Based on this knowledge, as well as Pinkston’s inability to provide details when
asked how he would carry out his threat, Pinkston argues a reasonable person
would not construe his alleged threat as a serious expression of an intent to inflict
bodily harm upon or take the life of the President.
“We review de novo a district court’s denial of judgment of acquittal on
sufficiency of evidence grounds.” United States v. Browne, 505 F.3d 1229, 1253
(11th Cir. 2007), cert. denied, 128 S. Ct. 2962 (2008). “In reviewing a sufficiency
of the evidence challenge, we consider the evidence in the light most favorable to
the Government, drawing all reasonable inferences and credibility choices in the
Government’s favor.” Id. We affirm if “a reasonable jury could conclude that the
evidence establishes guilt beyond a reasonable doubt.” Id. The jury may choose
from among the reasonable conclusions, and a guilty verdict need only be
2
“reasonable, not inevitable, based on the evidence presented at trial.” Id.
In order to convict a person for threatening the President, the government
must prove beyond a reasonable doubt that the defendant’s statements were a
knowing and willful threat to the President. 18 U.S.C. § 871(a); United States v.
Callahan, 702 F.2d 964, 965 (11th Cir. 1983).

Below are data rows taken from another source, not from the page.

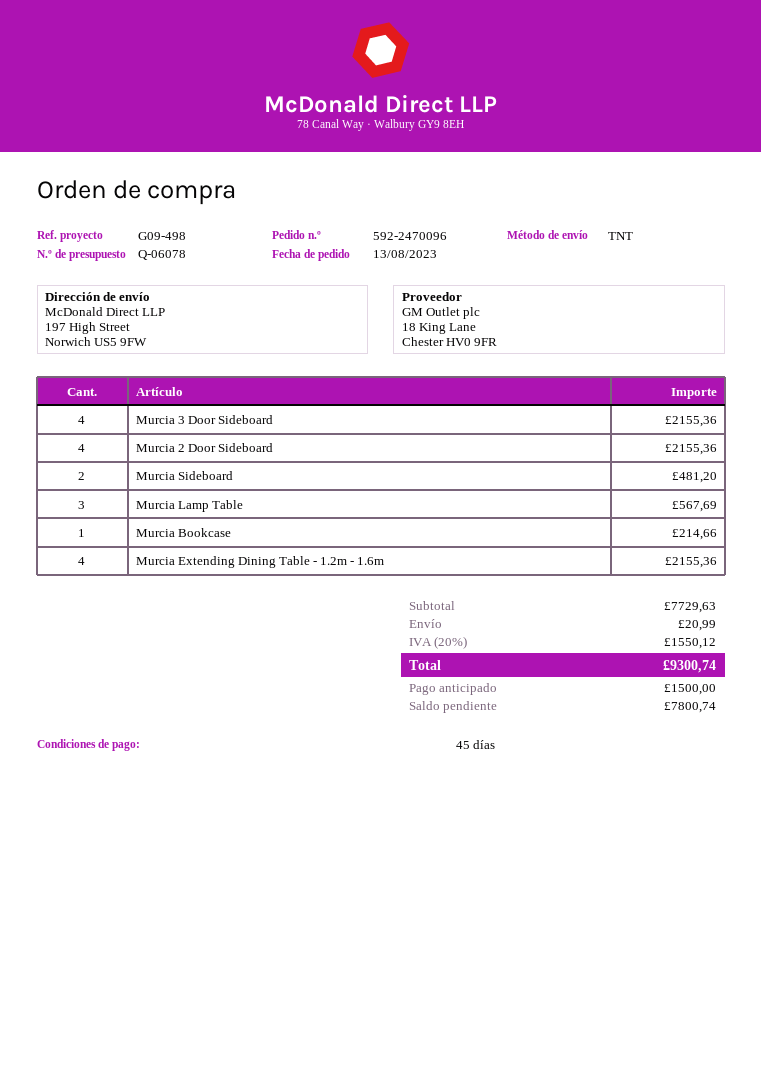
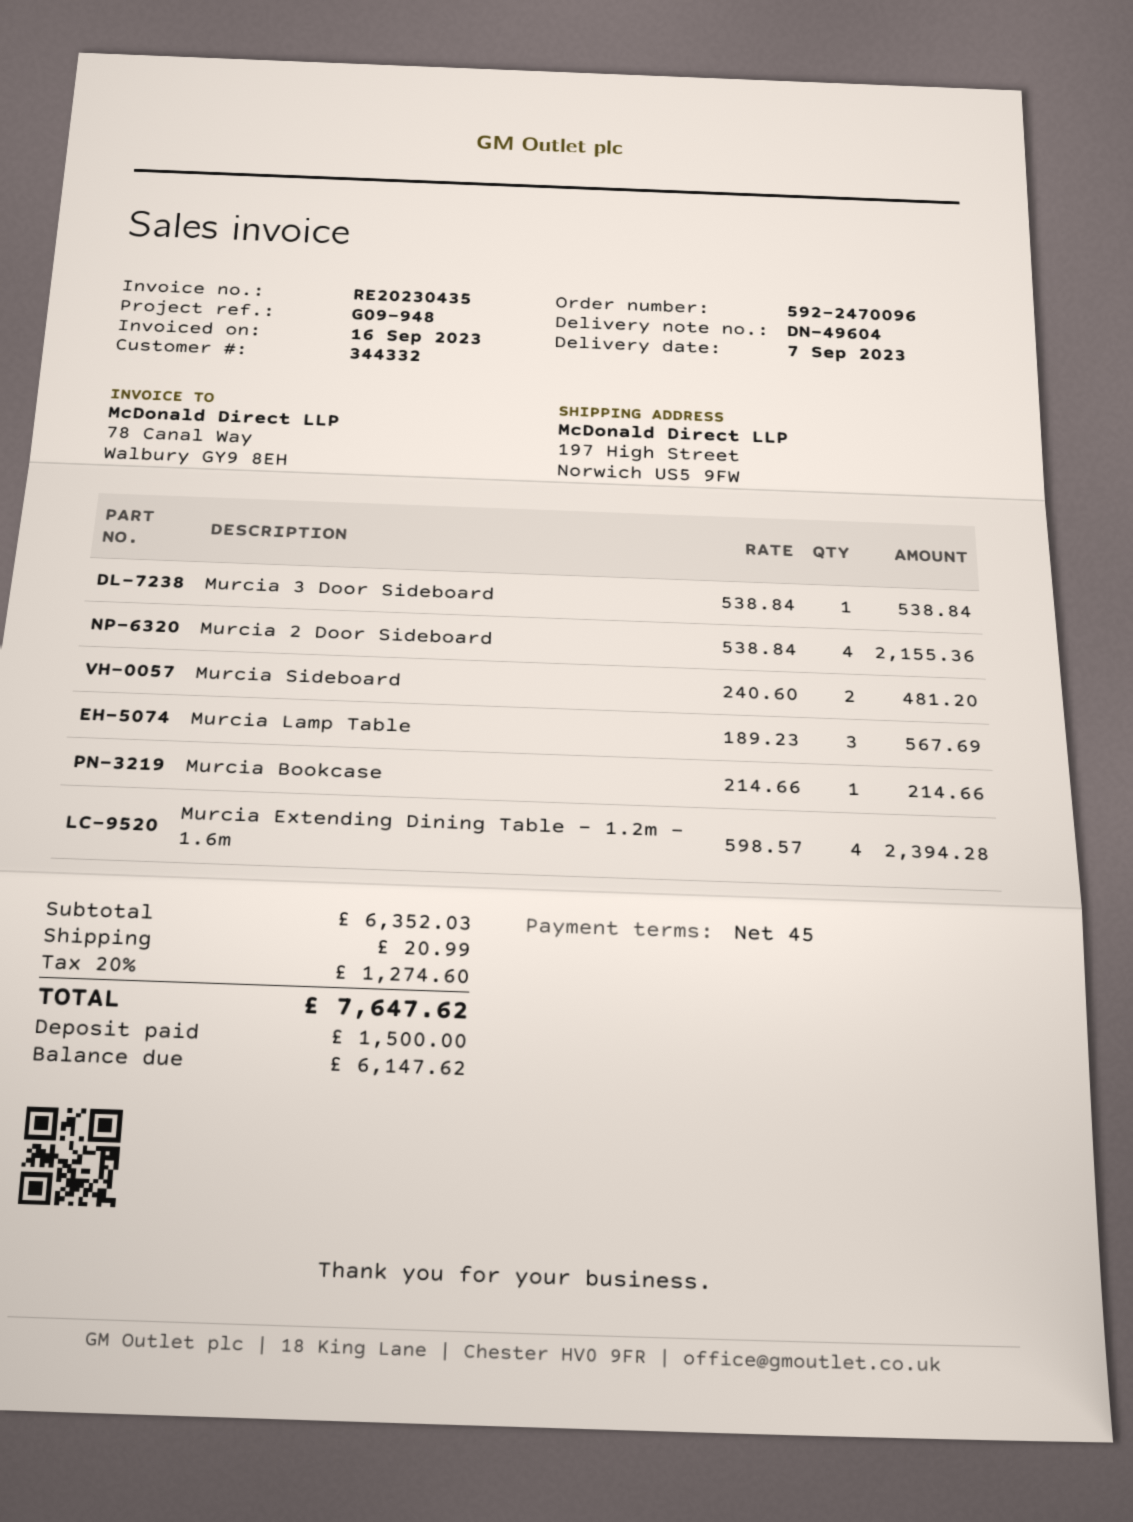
reference: G09-498 -> G09-948
Murcia 3 Door Sideboard: 4 for 2155.36 -> 1 for 538.84
Murcia Extending Dining Table - 1.2m - 1.6m: 4 for 2155.36 -> 4 for 2394.28
subtotal: 7729.63 -> 6352.03
tax: 20% = 1550.12 -> 20% = 1274.60
total: 9300.74 -> 7647.62
balance: 7800.74 -> 6147.62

The government must show a “true
threat” by the defendant. Watts v. United States, 394 U.S. 705, 707-08, 89 S. Ct.
1399, 1401 (1969). A true threat is a serious threat and not words uttered as mere
political argument, idle talk, or jest. United States v. Rogers, 488 F.2d 512, 514
n.2 (5th Cir. 1974), rev’d on other grounds, 422 U.S. 35, 95 S.Ct. 2091 (1975).
The context in which the words were spoken should be taken into consideration.

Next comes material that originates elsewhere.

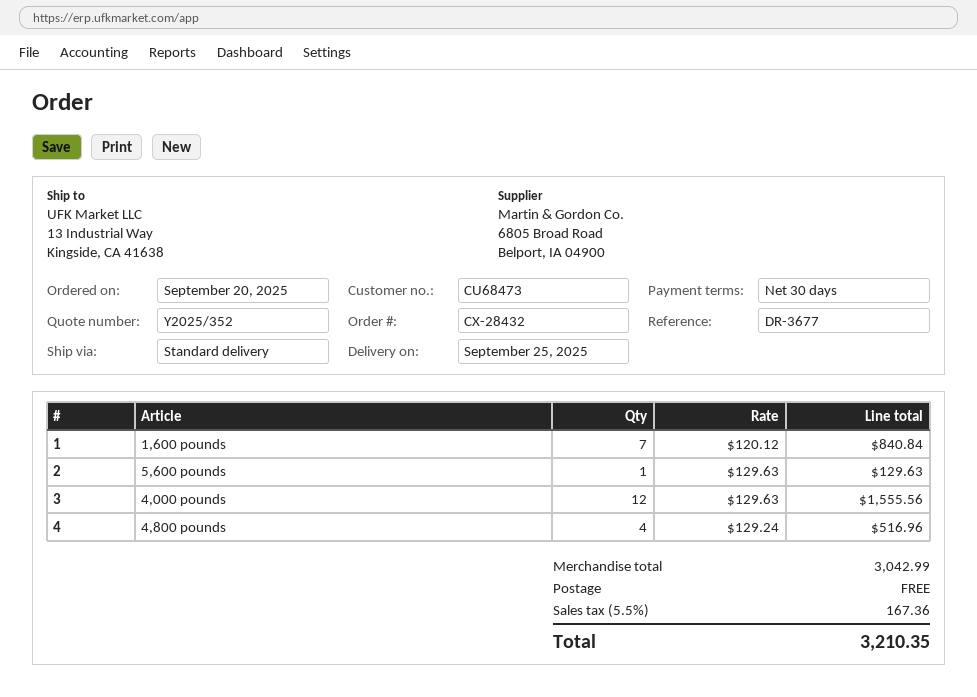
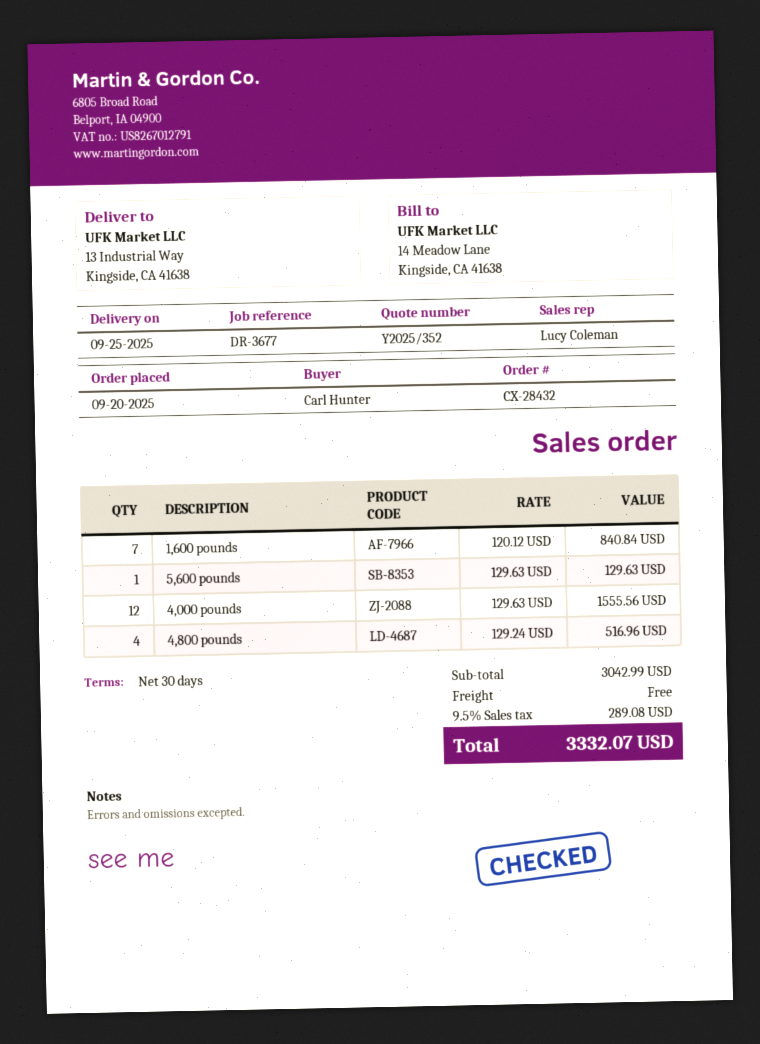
tax: 5.5% = 167.36 -> 9.5% = 289.08
total: 3210.35 -> 3332.07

Id.; see also Watts, 394 U.S. at 708, 89 S. Ct. at 140 (noting that, taken in context,
the petitioner’s statement was a crude expression of political opposition rather than
a threat). This Court has held that “it is not necessary to prove an intention to carry
out the threat under § 871(a).” Rogers, 488 F.2d at 514. This Court has stated:
The question is whether there was sufficient evidence to prove beyond
a reasonable doubt that the defendant intentionally made the statement
under such circumstances that a reasonable person would construe
them as a serious expression of an intention to inflict bodily harm
upon or take the life of the persons named in the statute.
Callahan, 702 F.2d at 965.
Upon review of the record, and consideration of the parties’ briefs, we
3
discern no reversible error. Pinkston made the statement that he intended to kill
the President to several people including hospital personnel and government
agents. He refused to back down from his statements during questioning. Despite
the fact that Pinkston is homeless, he gave the impression that he could obtain a
weapon and transportation. Pinkston’s threat was taken seriously by hospital staff
and the federal agents, and he was given multiple opportunities to recant his threat.
There was sufficient evidence for the jury to conclude that Pinkston’s
statements were not just political argument, idle talk, or jest, and that Pinkston
intentionally made a true threat against the President under such circumstances that
a reasonable person would construe it as a serious expression of an intention to
inflict bodily harm upon or take the life of the President.
Based on the foregoing, Pinkston’s conviction is AFFIRMED.